Add `connection` as first-class construct in `meltano.yml` #3276

Open MeltyBot opened 2 years ago

Migrated from GitLab: https://gitlab.com/meltano/meltano/-/issues/3353

Originally created by @kgpayne on 2022-03-28 16:40:45

Problem to solve

As a user of Meltano, I would like a place in meltano.yml to specify Connection config objects that can be referenced and reused in all of the plugins I add to my Meltano Project.

Target audience

Engineers/developers using Meltano with tools that themselves have native constructs for connections, such as dbt, Airflow, Great Expectations and Superset.

Further details

Connections are a ubiquitous construct across the tools of the data platform, and yet in Meltano these details must still be expressed individually for each plugin as plain config or environment variables. This is not only extra work for users of Meltano, it also adds unnecessary human action in the integration path between plugins accessing the same resources (databases, warehouses, SaaS endpoints etc.).

For example, in the case of Snowflake:

Official Snowflake Python Connector parameters (used under the hood by many python-based tools)
Airflow Snowflake Connection
dbt Snowflake Profile
Superset Snowflake Datasource connection string
Great Expectations Datasource connection string

From the above it is clear that configuration is commonly expressed in two forms, with tools supporting either or both formats (examples from Airflows connection docs):

yaml/json:

snowflake_example_connection:
  conn_type: snowflake
  login: user
  password: password
  host: snowflake.example
  schema: db-schema
  extra:
    account: account
    database: snow-db
    region: us-east
    warehouse: snow-warehouse

URI

snowflake://user:password@snowflake.example/db-schema?account=account&database=snow-db&region=us-east&warehouse=snow-warehouse

Whilst it is common for tools to support the specification of a 'default' connection, the richness of User/Role/Group functionalities in databases and warehouses for controlling access and for cost management (e.g. monitoring Snowflake credit consumption based on per-tool or per-pipeline User/Role definitions) mean that most tools will define or consume several connections based on the execution context.
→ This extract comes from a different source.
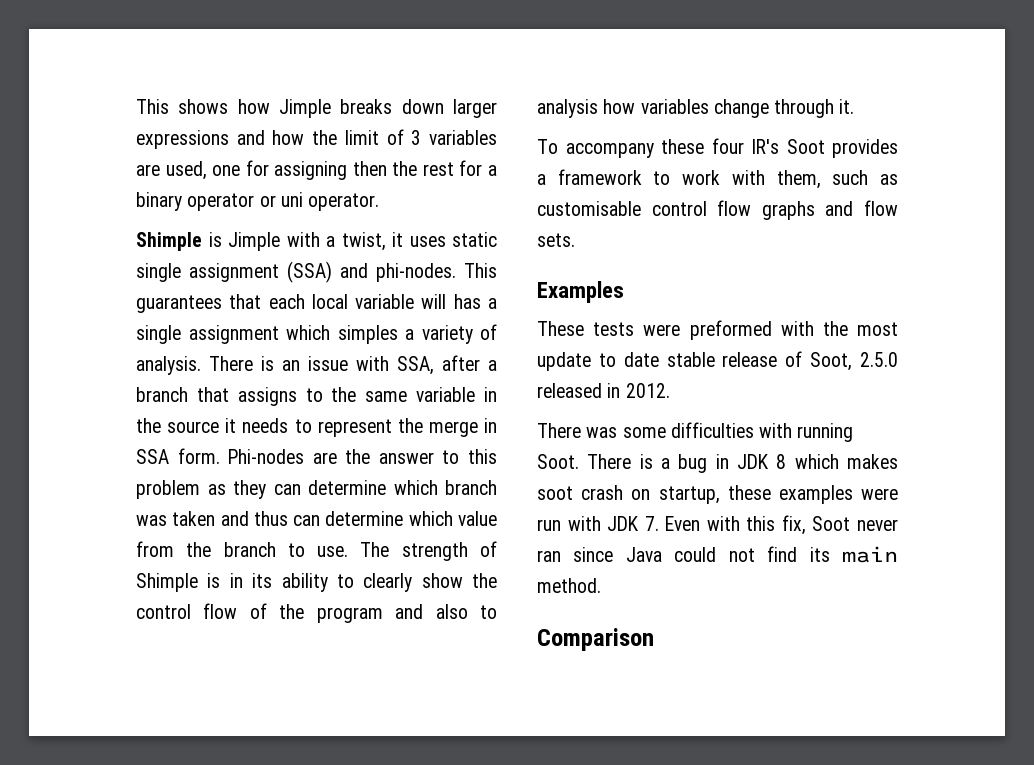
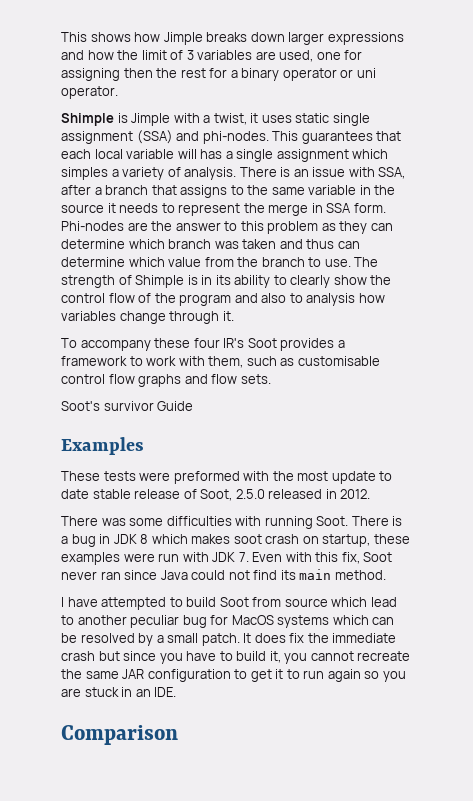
+ Soot's survivor Guide
+ I have attempted to build Soot from source which lead to another peculiar bug for MacOS systems which can be resolved by a small patch. It does fix the immediate crash but since you have to build it, you cannot recreate the same JAR configuration to get it to run again so you are stuck in an IDE.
This means a single Project will typically have many more connection definitions than base warehouse and database resources.
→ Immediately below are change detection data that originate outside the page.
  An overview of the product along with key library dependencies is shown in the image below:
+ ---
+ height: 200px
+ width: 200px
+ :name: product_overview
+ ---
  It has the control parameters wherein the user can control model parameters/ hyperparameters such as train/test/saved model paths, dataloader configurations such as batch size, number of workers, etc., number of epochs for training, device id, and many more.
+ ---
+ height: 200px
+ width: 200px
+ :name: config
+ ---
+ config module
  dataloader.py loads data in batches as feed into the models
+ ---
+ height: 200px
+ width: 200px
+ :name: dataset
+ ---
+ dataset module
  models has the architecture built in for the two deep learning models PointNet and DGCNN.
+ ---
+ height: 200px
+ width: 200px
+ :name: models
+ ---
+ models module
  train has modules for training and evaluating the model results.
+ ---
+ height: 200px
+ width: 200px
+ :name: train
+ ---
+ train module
Interestingly we already handle connections via a ConnectionService in meltano.core (for use in the older Model functionality), however (as noted in the comments) this has too detailed an understanding of the expected format of each connection type.

Proposal

Expected outcomes:

Allow users to specify and manage connection information via the CLI (including a default connection per type), without the need to explicitly reference that information when adding new compatible plugins.
Allow users to specify a named connection on a per-plugin and per-run basis, or override individual settings from the default connection.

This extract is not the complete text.